Stephanie Onyx doesn’t have the option of leaving her job because she is the family breadwinner. When she learned that Troy was canceling in-person classes for all students, she furiously fired off emails to the district, asking again if they would give her children the services they normally received at school. Until then, the family is shifting back to a routine that never really worked.
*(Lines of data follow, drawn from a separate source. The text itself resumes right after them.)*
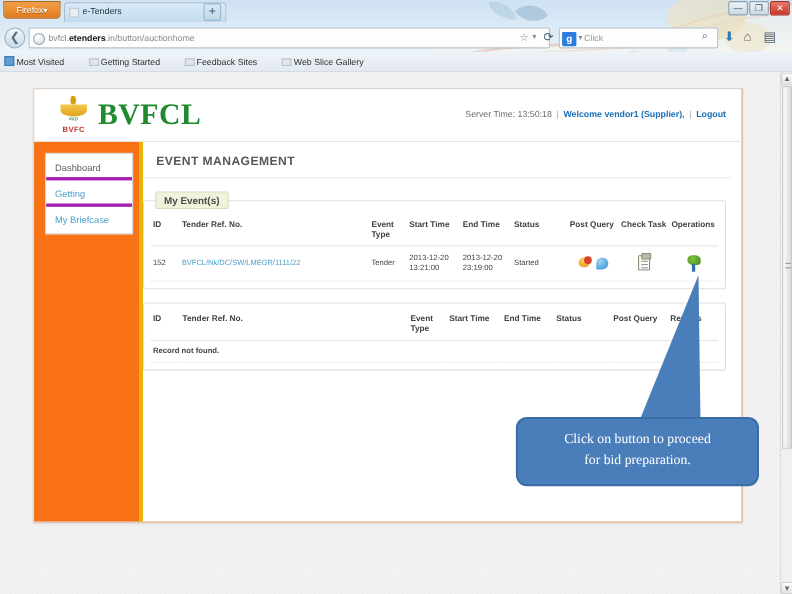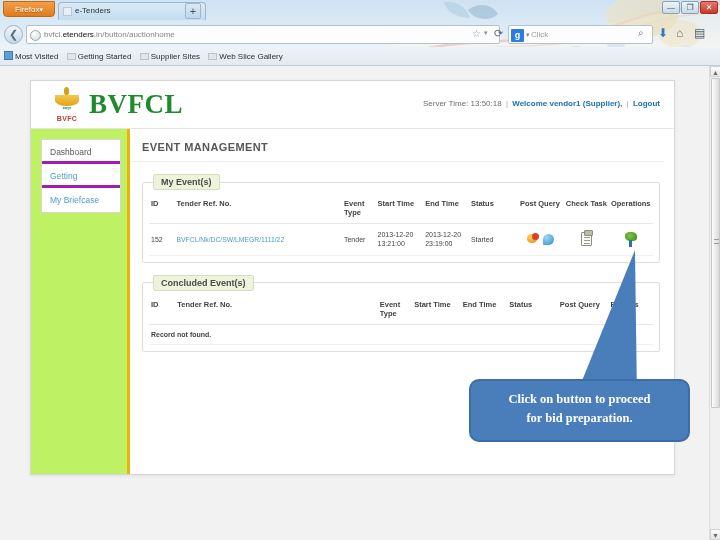--- a/index.html
+++ b/index.html
@@ -73,7 +73,7 @@
     border:1px solid #9aa6ad; border-radius:50%;
     background:radial-gradient(circle at 35% 30%,#fff,#cfd7dc);
   }
-  .urlbar .dark { color:#111; font-weight:normal;margin-top:20px; }
+  .urlbar .dark { color:#111; font-weight:bold;margin-top:20px; }
   .urlbar .lite { color:#888; }
   .starbtn { position:absolute; left:472px; top:6px; font-size:10px; color:#8b9aa5; }
   .dropcaret { position:absolute; left:484px; top:7px; font-size:7px; color:#7d8c98; }

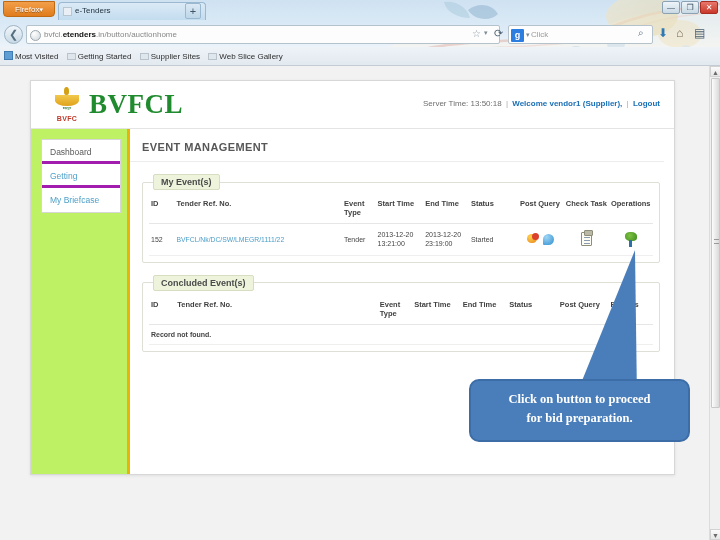--- a/index.html
+++ b/index.html
@@ -101,7 +101,7 @@
     border-bottom:1px solid #c3ccd4;
     font-size:8px; color:#2e2e2e; padding:4px 0 0 4px; white-space:nowrap;
   }
-  .bm { display:inline-block; margin-right:6px; }
+  .bm { display:inline-block; margin-right:20px; }
   .bm .bmicon {
     display:inline-block; width:9px; height:9px; vertical-align:-1px;
     background:#5f9ed4; border:1px solid #3f7bb0; margin-right:2px;

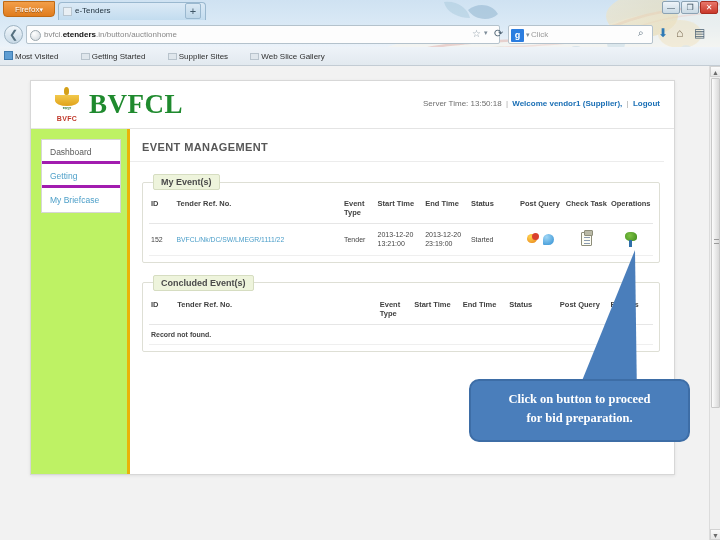--- a/index.html
+++ b/index.html
@@ -360,7 +360,7 @@
   <div class="bookmarks">
     <span class="bm"><span class="bmicon"></span><span>Most Visited</span></span>
     <span class="bm"><span class="folder"></span><span>Getting Started</span></span>
-    <span class="bm"><span class="folder"></span><span>Supplier Sites</span></span>
+    <span class="bm"><span class="folder"></span><span>Feedback Sites</span></span>
     <span class="bm"><span class="folder"></span><span>Web Slice Gallery</span></span>
   </div>
 </div>

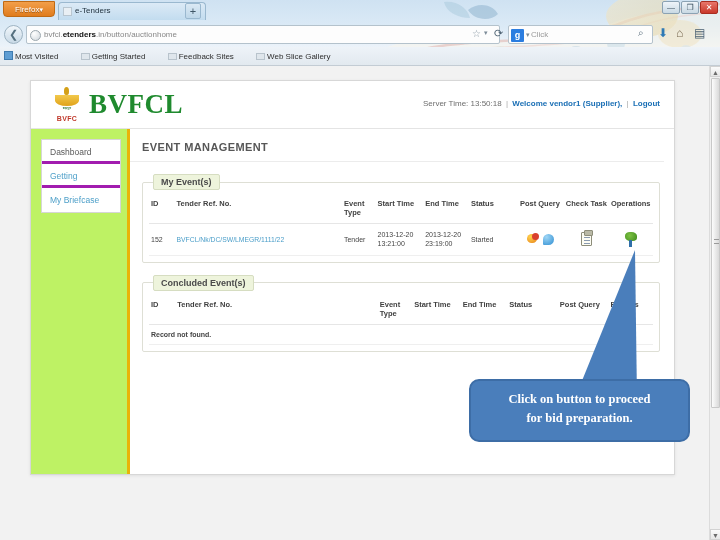--- a/index.html
+++ b/index.html
@@ -151,7 +151,7 @@
   
   #site {
     position:absolute; left:30px; top:14px; width:645px; height:395px;
-    background:#bef264; border:1px solid #d7d7d7;
+    background:#f97316; border:1px solid #d7d7d7;
     box-shadow:0 1px 3px rgba(0,0,0,.08);
   }
   #siteheader {

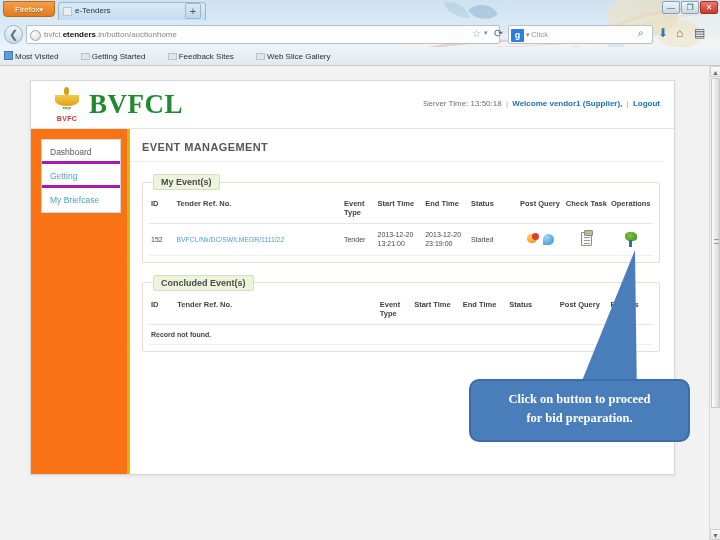--- a/index.html
+++ b/index.html
@@ -219,7 +219,7 @@
   .title-rule { margin:8px 10px 0 0; border-bottom:1px solid #ececec; }
 
   fieldset.evt {
-    margin:12px 14px 0 12px; border:1px solid #dedfd5; border-radius:2px;
+    margin:12px 14px 0 0; border:1px solid #dedfd5; border-radius:2px;
     padding:4px 6px 6px 6px; background:#fff;
   }
   fieldset.evt legend {

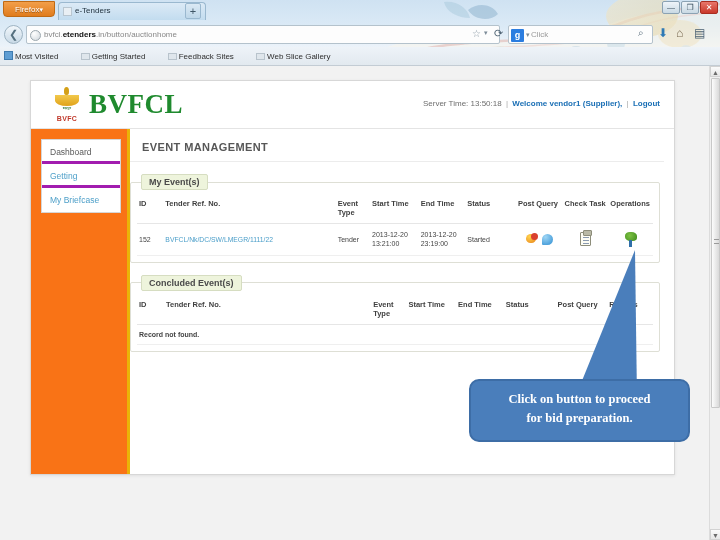--- a/index.html
+++ b/index.html
@@ -458,7 +458,6 @@
         </fieldset>
 
         <fieldset class="evt">
-          <legend>Concluded Event(s)</legend>
           <table class="evt">
             <thead>
               <tr>

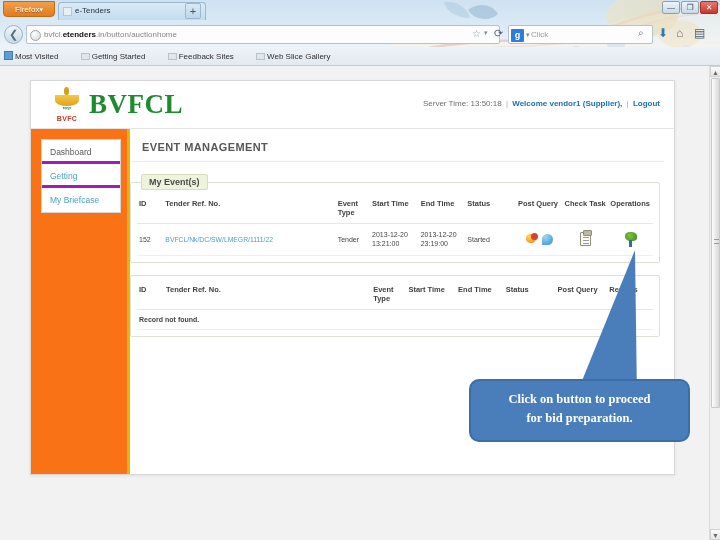--- a/index.html
+++ b/index.html
@@ -285,7 +285,7 @@
   }
 
   
-  #annotation { position:absolute; left:0; top:0; width:720px; height:408px; pointer-events:none;font-weight:bold; }
+  #annotation { position:absolute; left:0; top:0; width:720px; height:408px; pointer-events:none; }
   #arrow {
     position:absolute; left:565px; top:250px; width:75px; height:150px;
   }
Onyx spends much of her day trying to keep her children focused on their virtual lessons. Both are working with a dedicated aide online, but Onyx worries that they are still regressing, and some of the services they normally receive, such as physical therapy, can’t be easily replicated online. Her daughter gets bored and wanders away from the screen. Her son, who relies heavily on routine, sometimes expresses his frustration by biting himself.
“There were no cases reported in their classrooms,” Onyx said. “Knowing what the kids are losing by not being in the classroom, to me, moving them to online learning is just ethically wrong.”